# Required work
Each line from the one containing "01:30: 6.5 -> 6.3" through the last line of the records below is to be set down exactly; the rest stays out.

# Available records
((

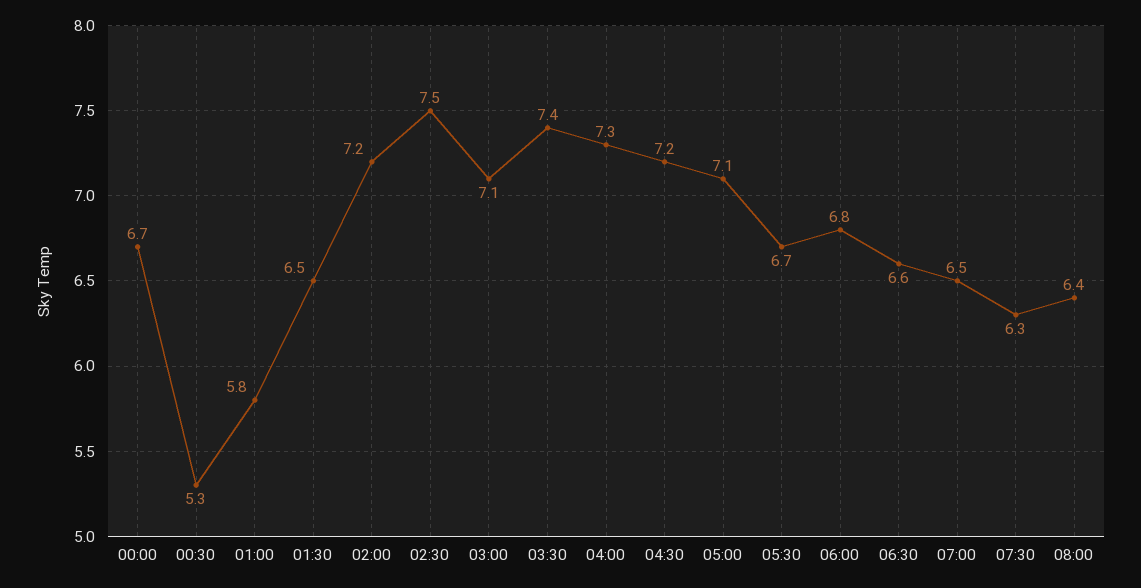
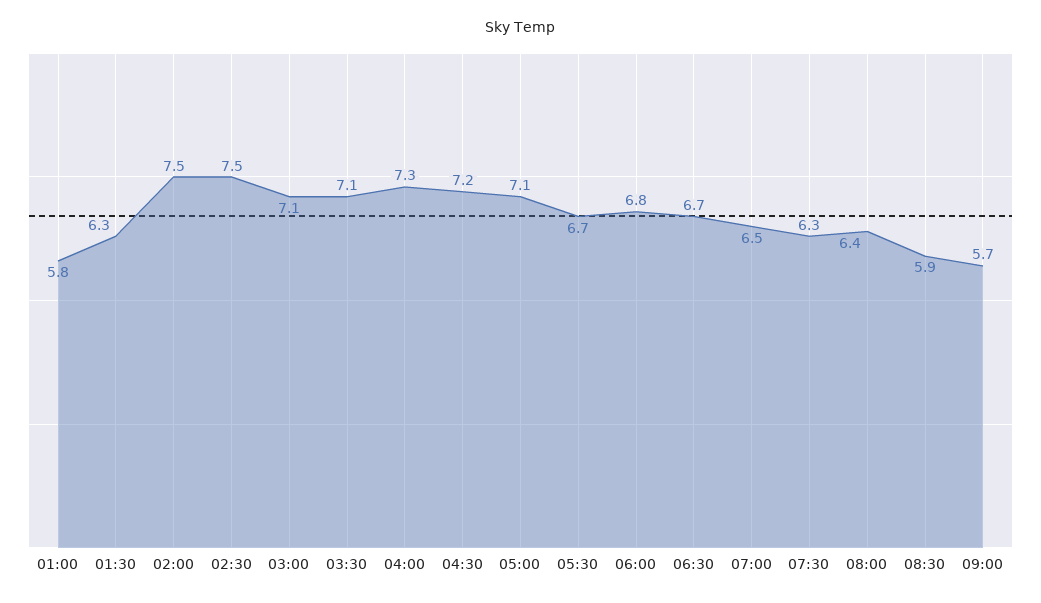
00:00: 6.7 -> none
00:30: 5.3 -> none
01:30: 6.5 -> 6.3
02:00: 7.2 -> 7.5
03:30: 7.4 -> 7.1
06:30: 6.6 -> 6.7
08:30: none -> 5.9
09:00: none -> 5.7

))

# Result of the exercise
01:30: 6.5 -> 6.3
02:00: 7.2 -> 7.5
03:30: 7.4 -> 7.1
06:30: 6.6 -> 6.7
08:30: none -> 5.9
09:00: none -> 5.7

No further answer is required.